Experimental Autopilot is early-stage software. Expect rough edges and breaking changes.

Scan an entire directory of projects, auto-generate roadmaps for each, and produce a prioritized cross-project portfolio report. Good for understanding what to work on next across many repos.

When to use this: You have a ~/Projects directory full of repos in various states of completion. You want a single doc that tells you: what's there, what state each project is in, and where to focus.


Running portfolio

autopilot portfolio --scan ~/Projects

This does:

  1. Discovers all project-like directories (git repos, packages with pyproject.toml or package.json, etc.)
  2. Skips forks you don't own (compares git remote owner to your username)
  3. Auto-generates .dev/roadmap.md for any project that lacks one (using deep research if no existing research artifacts)
  4. Runs the portfolio agent across all projects, reading each roadmap.md as its primary input
  5. Writes ~/Projects/.dev/portfolio.md — a cross-project index with analysis

Output

The portfolio report at <scan_dir>/.dev/portfolio.md includes:

  • Project inventory — name, goal type, archetype, current state
  • Status summary — what's been done, what's next
  • Quick wins — highest-value, lowest-effort opportunities across all projects
  • Prioritization — ranked recommendations for where to focus

Explicit paths

Instead of --scan, you can pass explicit paths:

autopilot portfolio ~/Projects/api ~/Projects/cli-tool ~/Projects/blog

Useful when you want a portfolio of a specific subset, not everything in a directory.


Fork filtering

When scanning, autopilot detects your GitHub username and skips repos you don't own. Configure your username via any of:

# Environment variable (highest priority)
export AUTOPILOT_GIT_USER=yourusername

# Git config
git config --global autopilot.user yourusername

# Automatic detection (requires gh CLI logged in)

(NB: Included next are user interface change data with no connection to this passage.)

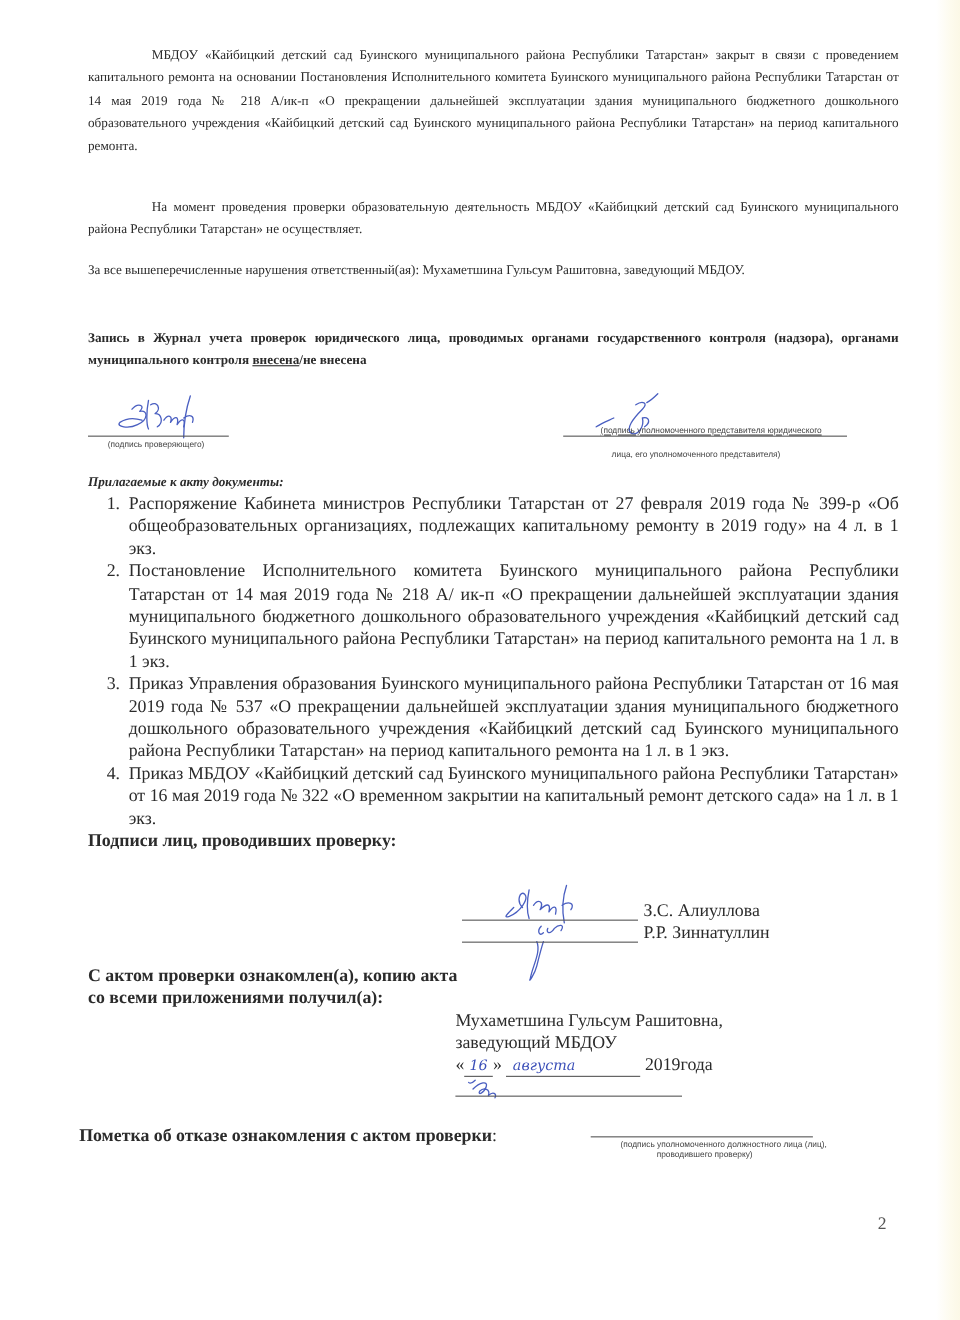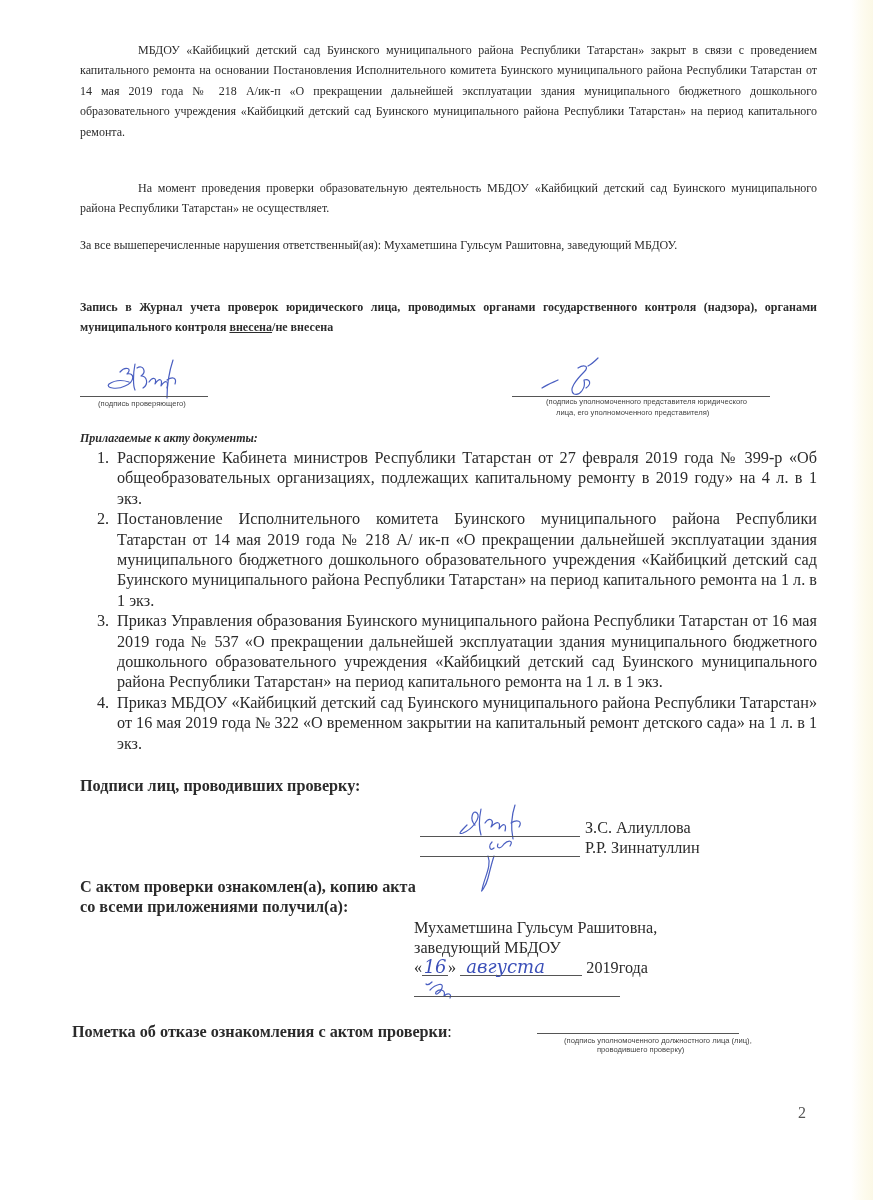--- a/index.html
+++ b/index.html
@@ -17,21 +17,21 @@
     .sigline { position: absolute; border-top: 1px solid #555; }
     .caption { position: absolute; font-family: "Liberation Sans", "DejaVu Sans", sans-serif;
       font-size: 7.6px; line-height: 9.5px; color: #444; }
     .ol { position: absolute; left: 80px; width: 737px; margin: 0; padding: 0; list-style: none;
       font-size: 16.2px; line-height: 20.4px; }
     .ol li { position: relative; padding-left: 37px; text-align: justify; }
     .ol li .num { position: absolute; left: 17px; top: 0; }
     .abs { position: absolute; font-size: 16.2px; line-height: 20.4px; white-space: nowrap; }
     .ink { position: absolute; overflow: visible; }
     .ink path { fill: none; stroke: #4a5fc1; stroke-width: 1.2; stroke-linecap: round; stroke-linejoin: round; }
-    .hand { font-family: "DejaVu Serif", serif; font-style: italic; color: #3b4fb8; font-size: 18px; }
+    .hand { font-family: "DejaVu Serif", serif; font-style: italic; color: #3b4fb8; font-size: 13px; }
     .page-number { position: absolute; left: 798px; top: 1104px; font-size: 16px; color: #555; }
   </style>
 </head>
 <body>
 
 <div class="page-edge"></div>
 
 <p class="p indent" style="top:40px;">МБДОУ «Кайбицкий детский сад Буинского муниципального района Республики Татарстан» закрыт в связи с проведением капитального ремонта на основании Постановления Исполнительного комитета Буинского муниципального района Республики Татарстан от 14 мая 2019 года № 218 А/ик-п «О прекращении дальнейшей эксплуатации здания муниципального бюджетного дошкольного образовательного учреждения «Кайбицкий детский сад Буинского муниципального района Республики Татарстан» на период капитального ремонта.</p>
 
 <p class="p indent" style="top:178px;">На момент проведения проверки образовательную деятельность МБДОУ «Кайбицкий детский сад Буинского муниципального района Республики Татарстан» не осуществляет.</p>
@@ -47,33 +47,33 @@
   <path d="M78 2 C74 14,72 26,72 40 M72 22 C78 18,82 20,80 26"></path>
 </svg>
 <div class="sigline" style="left:80px; top:396px; width:128px;"></div>
 <div class="caption" style="left:98px; top:399px;">(подпись проверяющего)</div>
 
 <svg class="ink" style="left:540px; top:360px;" width="80" height="40">
   <path d="M2 28 C8 24,14 22,18 20"></path>
   <path d="M38 8 C44 4,50 6,44 12 C36 20,28 30,34 34 C40 36,46 28,44 20 C50 18,52 24,46 28 M48 6 C52 4,56 0,58 -2"></path>
 </svg>
 <div class="sigline" style="left:512px; top:396px; width:258px;"></div>
-<div class="caption" style="left:546px; top:397px;">(подпись уполномоченного представителя юридического</div>
+<div class="caption" style="left:546px; top:387px;text-decoration:underline;">(подпись уполномоченного представителя юридического</div>
 <div class="caption" style="left:556px; top:408px;">лица, его уполномоченного представителя)</div>
 
 <p class="p bold" style="top:428px;font-style:italic;">Прилагаемые к акту документы:</p>
 
 <ul class="ol" style="top:448px;">
   <li><span class="num">1.</span><span>Распоряжение Кабинета министров Республики Татарстан от 27 февраля 2019 года № 399-р «Об общеобразовательных организациях, подлежащих капитальному ремонту в 2019 году» на 4 л. в 1 экз.</span></li>
   <li><span class="num">2.</span><span>Постановление Исполнительного комитета Буинского муниципального района Республики Татарстан от 14 мая 2019 года № 218 А/ ик-п «О прекращении дальнейшей эксплуатации здания муниципального бюджетного дошкольного образовательного учреждения «Кайбицкий детский сад Буинского муниципального района Республики Татарстан» на период капитального ремонта на 1 л. в 1 экз.</span></li>
   <li><span class="num">3.</span><span>Приказ Управления образования Буинского муниципального района Республики Татарстан от 16 мая 2019 года № 537 «О прекращении дальнейшей эксплуатации здания муниципального бюджетного дошкольного образовательного учреждения «Кайбицкий детский сад Буинского муниципального района Республики Татарстан» на период капитального ремонта на 1 л. в 1 экз.</span></li>
   <li><span class="num">4.</span><span>Приказ МБДОУ «Кайбицкий детский сад Буинского муниципального района Республики Татарстан» от 16 мая 2019 года № 322 «О временном закрытии на капитальный ремонт детского сада» на 1 л. в 1 экз.</span></li>
 </ul>
 
-<div class="abs bold" style="left:80px; top:776px;text-align:center;">Подписи лиц, проводивших проверку:</div>
+<div class="abs bold" style="left:80px; top:754px;text-align:center;">Подписи лиц, проводивших проверку:</div>
 
 <svg class="ink" style="left:455px; top:805px;" width="90" height="35">
   <path d="M12 20 C6 26,2 30,8 28 C18 24,26 12,22 8 C18 4,14 14,20 20 M26 4 C24 14,24 24,26 30"></path>
   <path d="M30 18 C34 12,40 14,36 22 C42 16,46 16,44 24 C48 18,52 18,50 26"></path>
   <path d="M60 0 C56 12,56 24,58 34 M56 18 C62 14,68 16,64 22"></path>
 </svg>
 <svg class="ink" style="left:470px; top:838px;" width="60" height="60">
   <path d="M22 4 C18 8,20 14,24 10 M28 6 C26 10,30 12,34 6 C38 2,44 2,40 8"></path>
   <path d="M18 18 C22 28,14 40,12 52 C10 56,16 48,18 40 C20 32,22 24,24 18"></path>
 </svg>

Use --all to disable filtering and include all repos:

autopilot portfolio --all --scan ~/Projects

Combining with ralph

Once you have a portfolio and know what to work on, run ralph on the highest-priority project:

# Get the overview
autopilot portfolio --scan ~/Projects

# Pick the winner and go
autopilot ralph ~/Projects/my-api

Or run ralph across everything and let it drive:

autopilot ralph --scan ~/Projects

Keeping the portfolio fresh

The portfolio is a snapshot. Re-run it after completing a sprint or ralph run to update the analysis:

autopilot portfolio --scan ~/Projects

The portfolio agent reads the latest roadmap.md from each project, so updates to those files are picked up automatically.